[Instructions for the task]
Would you repeat word for word the lines of the listing that follows, from the one with "background: #c4b5fd ->" up to and including the one with "font-size: 10px ->", and leave out the images?

[Data for review]
■ ■ ■ ■
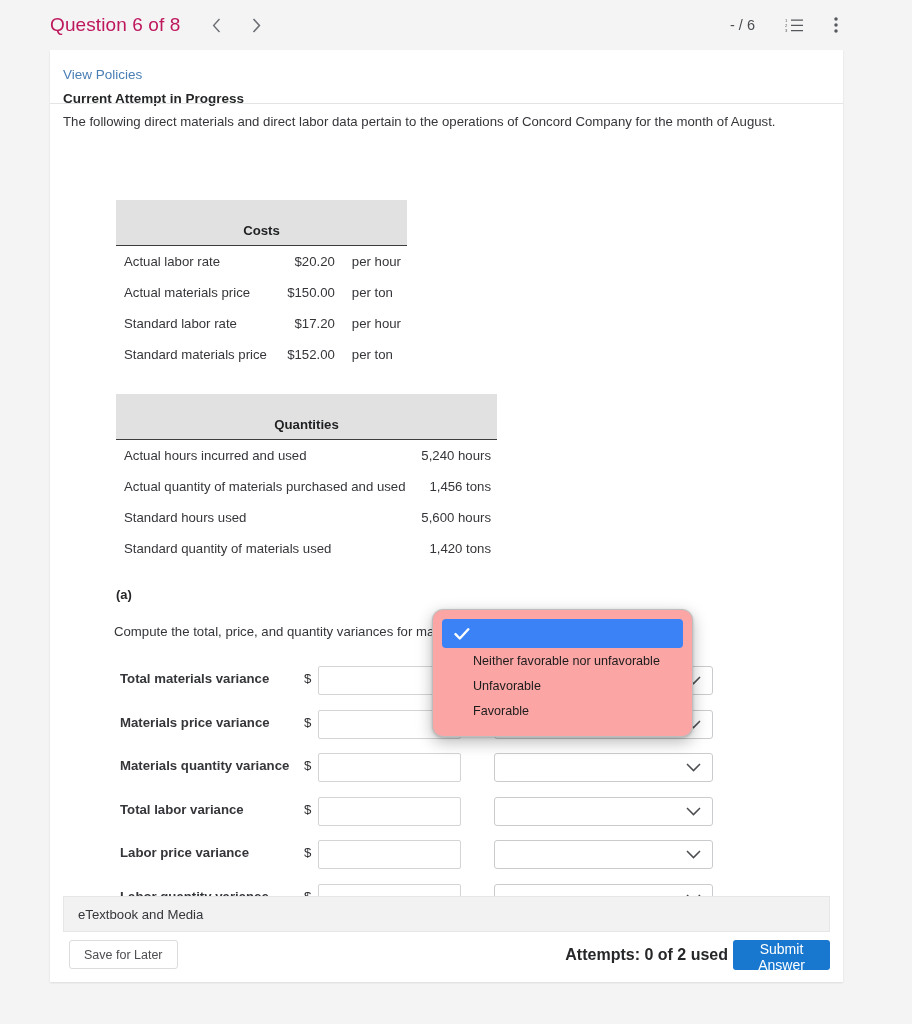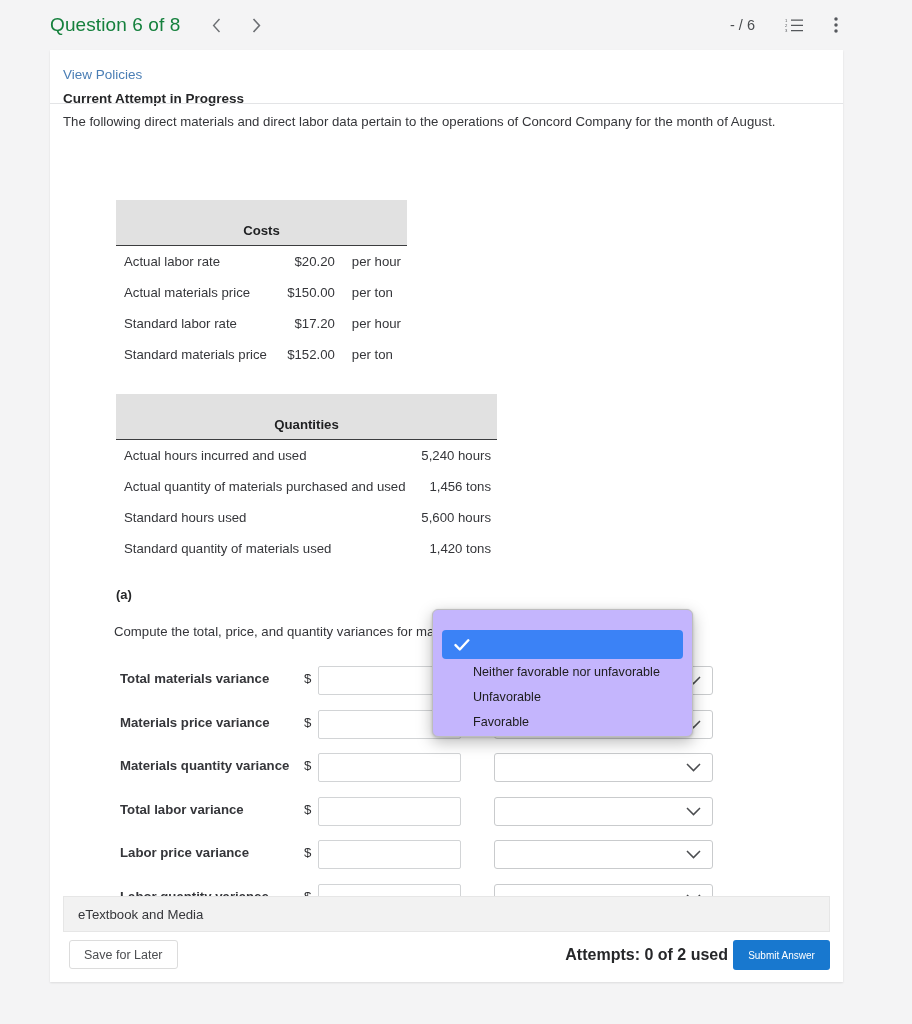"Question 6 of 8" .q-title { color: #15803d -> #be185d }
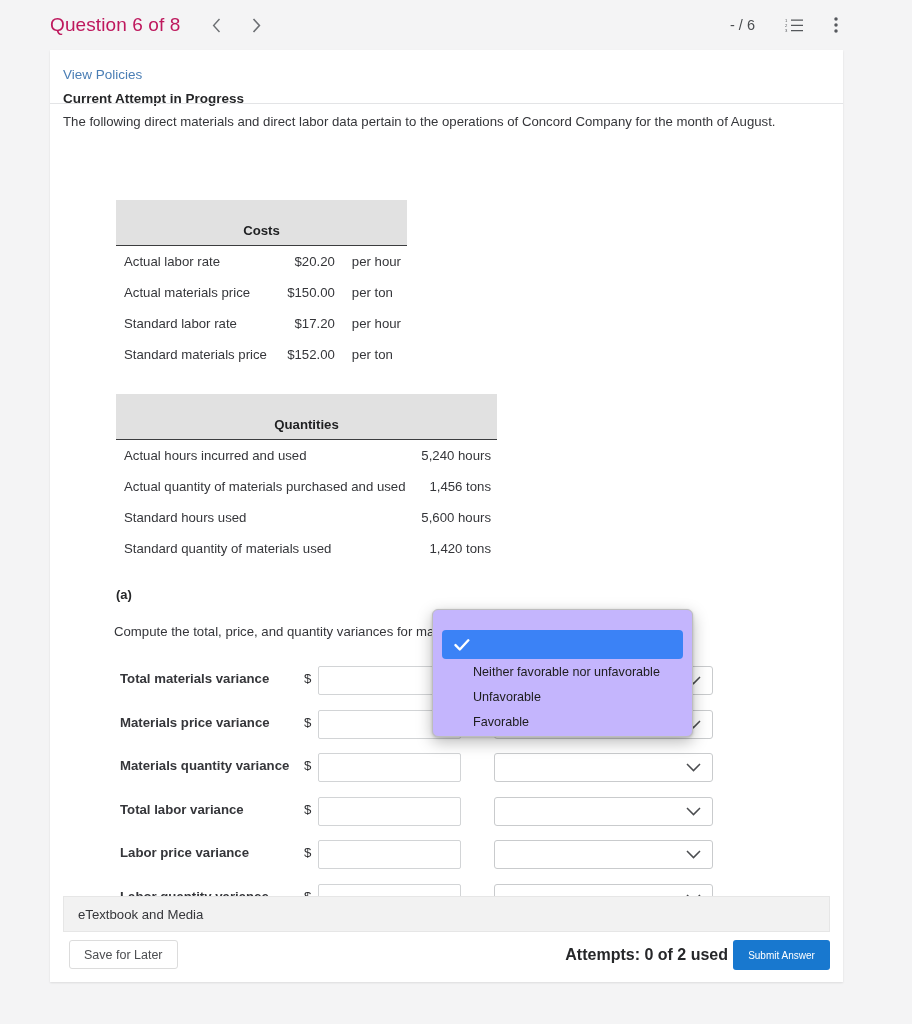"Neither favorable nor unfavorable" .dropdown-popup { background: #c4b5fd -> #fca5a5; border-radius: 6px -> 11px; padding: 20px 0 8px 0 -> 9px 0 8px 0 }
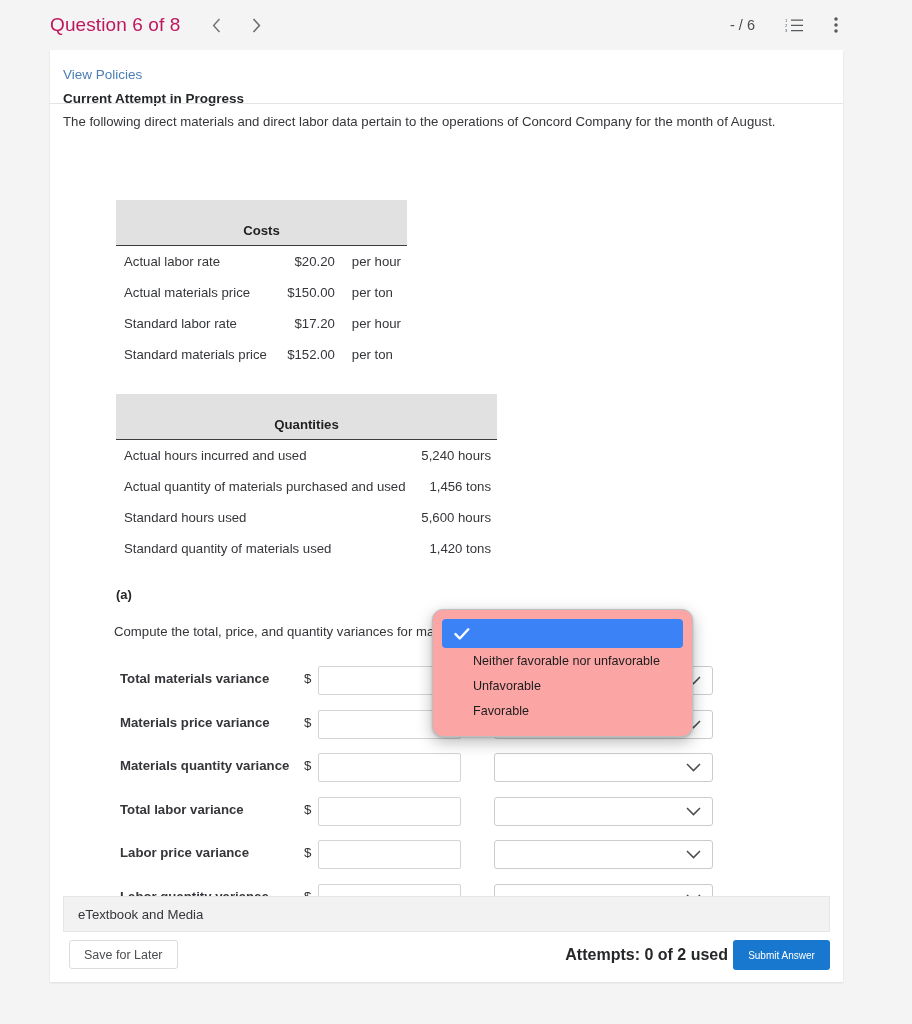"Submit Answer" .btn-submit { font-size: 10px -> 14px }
■ ■ ■ ■
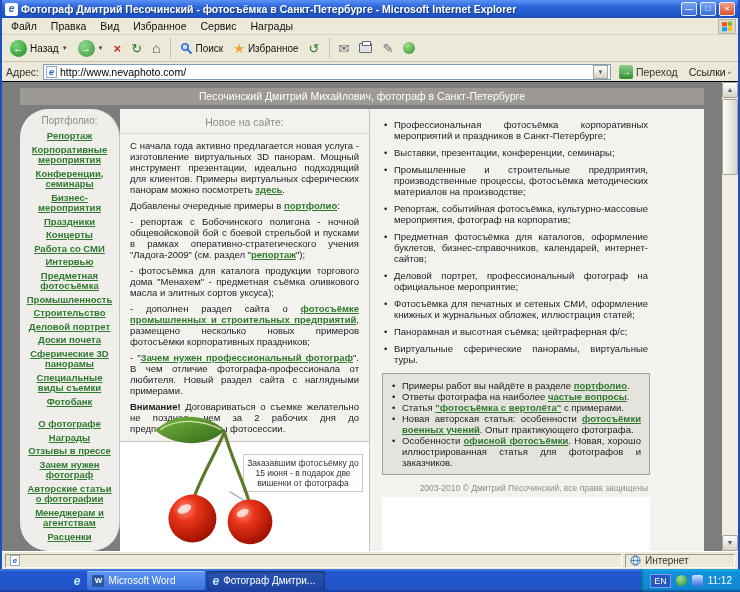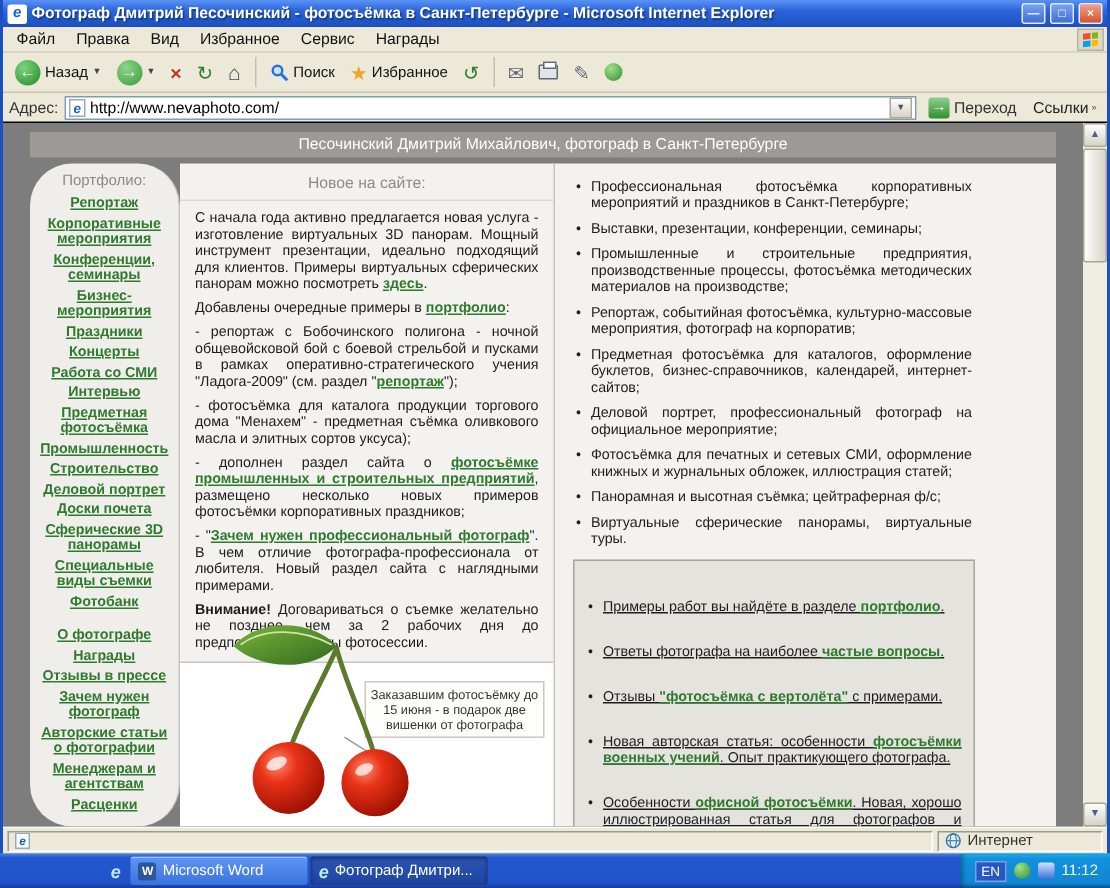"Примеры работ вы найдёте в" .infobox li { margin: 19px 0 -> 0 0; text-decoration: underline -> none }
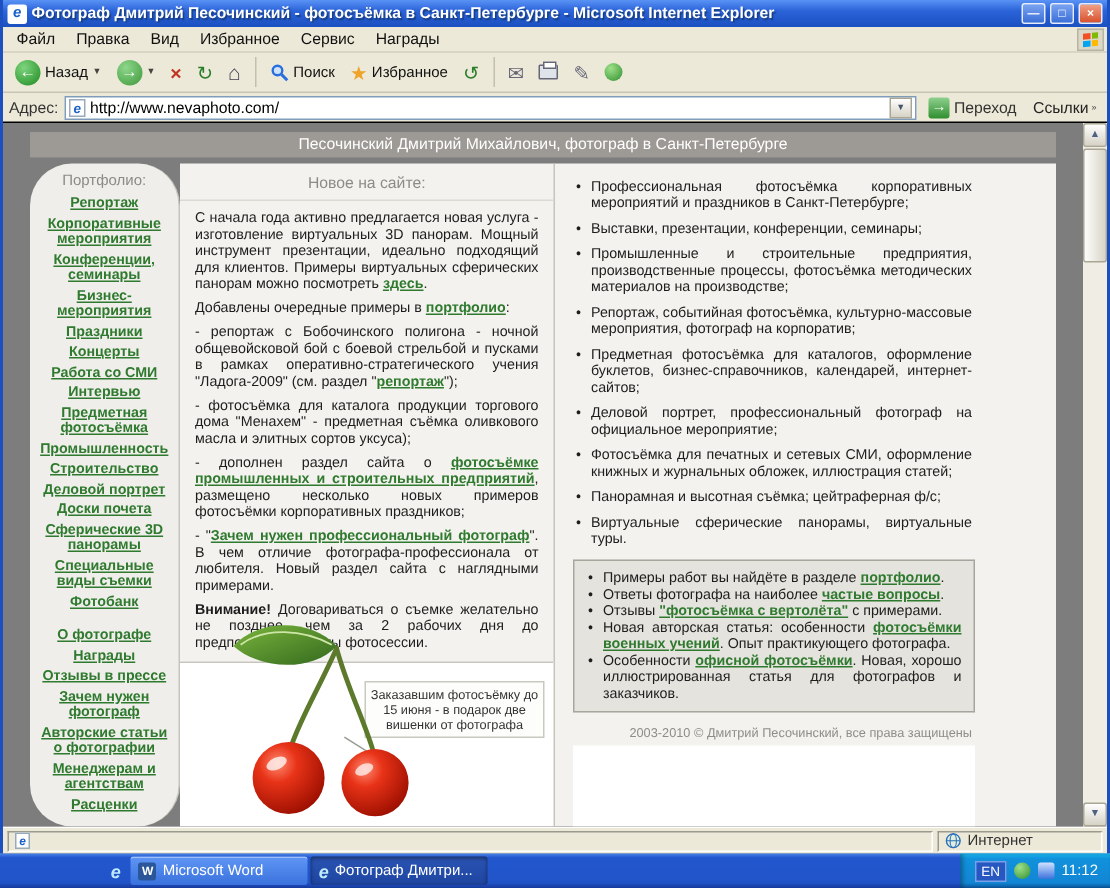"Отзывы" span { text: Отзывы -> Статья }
■ ■ ■ ■
[Result]
"Neither favorable nor unfavorable" .dropdown-popup { background: #c4b5fd -> #fca5a5; border-radius: 6px -> 11px; padding: 20px 0 8px 0 -> 9px 0 8px 0 }
"Submit Answer" .btn-submit { font-size: 10px -> 14px }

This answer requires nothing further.